■ About this exercise
Find the line that contains "[661,478,707,493] Sims ->"; then retype it and each line after it, exactly, through the final line of the data below.

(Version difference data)
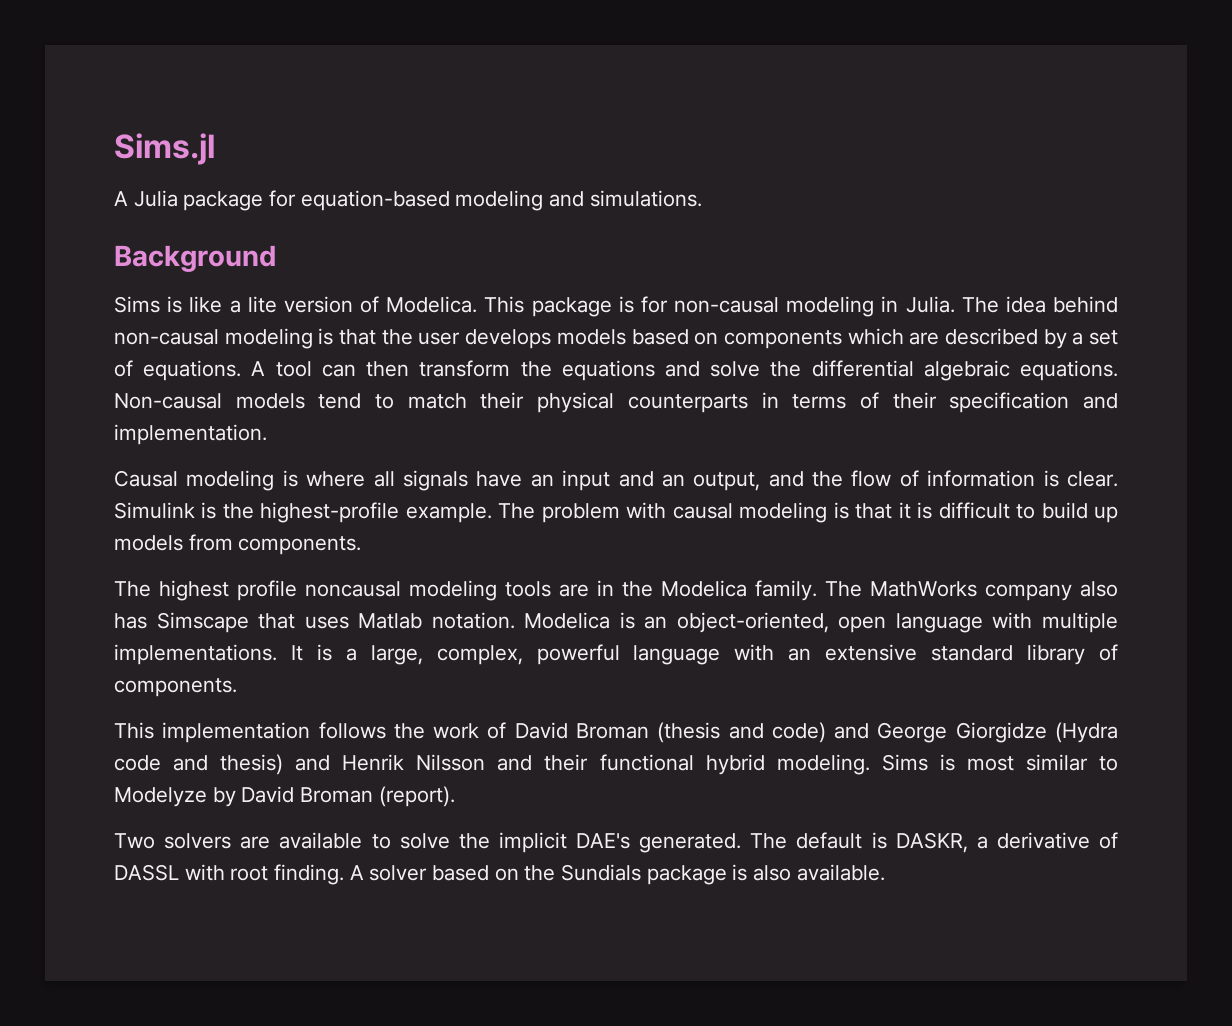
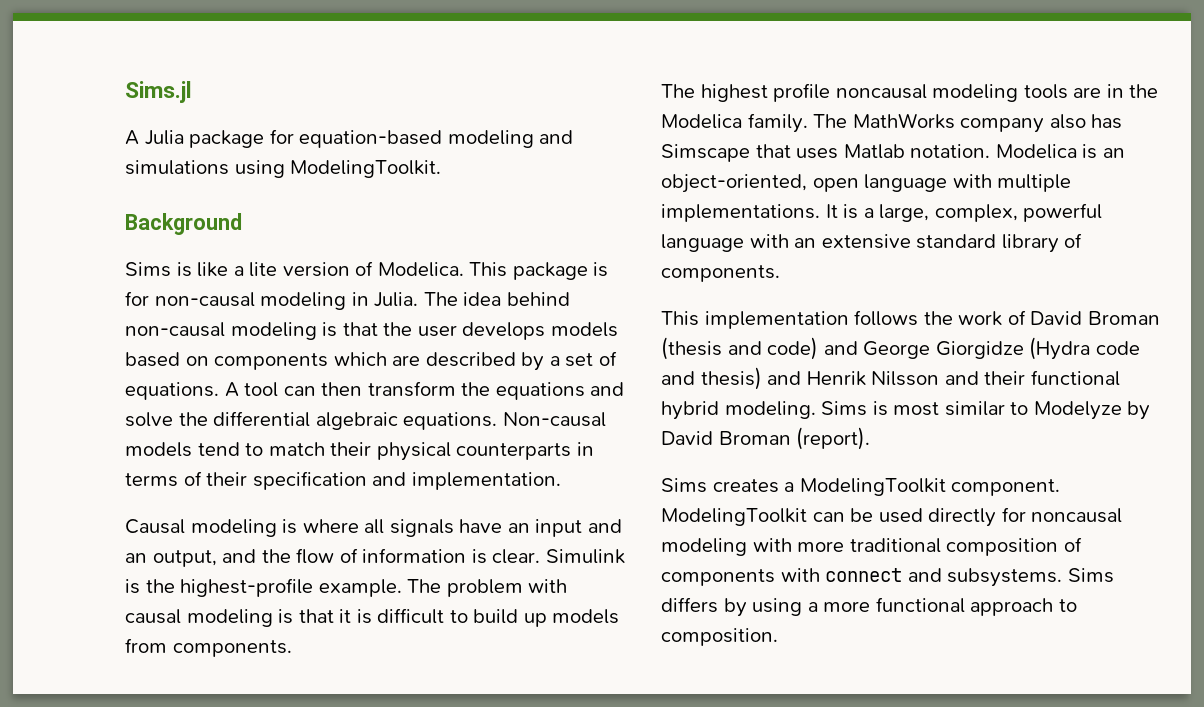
[589,190,702,207] simulations. -> [125,160,442,178] simulations using ModelingToolkit.
[114,832,1118,853] [114,864,885,885] Two solvers are available to solve the implicit DAE's generated. The default is DASKR, a derivative of DASSL with root finding. A solver based on the Sundials package is also available. -> [661,478,1061,496] [661,507,1123,527] [661,537,1082,556] [661,568,1114,587] [661,597,1077,617] [661,628,778,646] Sims creates a ModelingToolkit component. ModelingToolkit can be used directly for noncausal modeling with more traditional composition of components with connect and subsystems. Sims differs by using a more functional approach to composition.

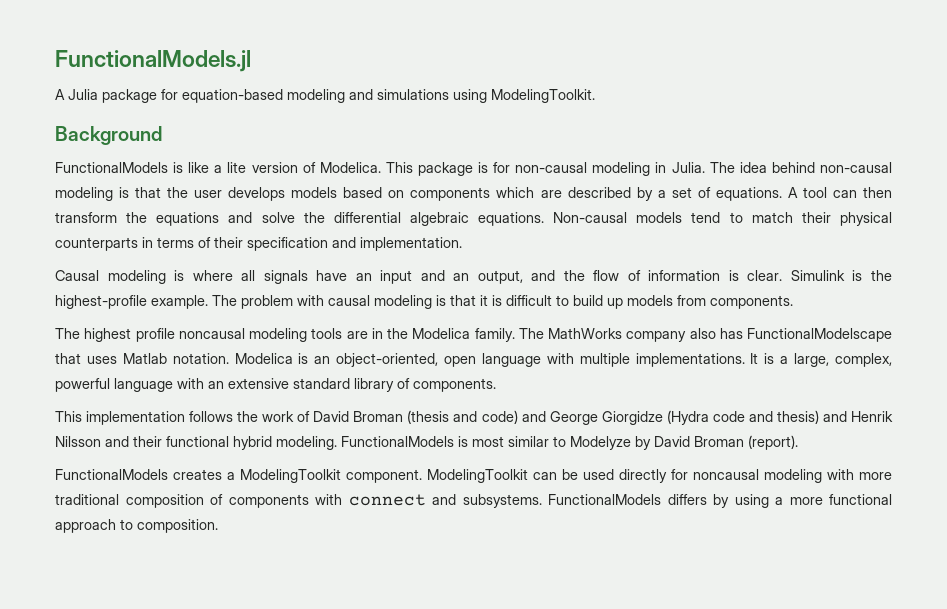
[125,81,192,103] Sims.jl -> [55,50,251,72] FunctionalModels.jl
[125,262,171,277] Sims -> [55,162,168,173] FunctionalModels
[661,144,750,162] Simscape -> [747,328,892,342] FunctionalModelscape
[821,401,868,416] Sims -> [341,436,454,447] FunctionalModels
[661,478,707,493] Sims -> [55,469,168,480] FunctionalModels
[1067,568,1114,583] Sims -> [548,494,661,505] FunctionalModels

■ Exercise output
[661,478,707,493] Sims -> [55,469,168,480] FunctionalModels
[1067,568,1114,583] Sims -> [548,494,661,505] FunctionalModels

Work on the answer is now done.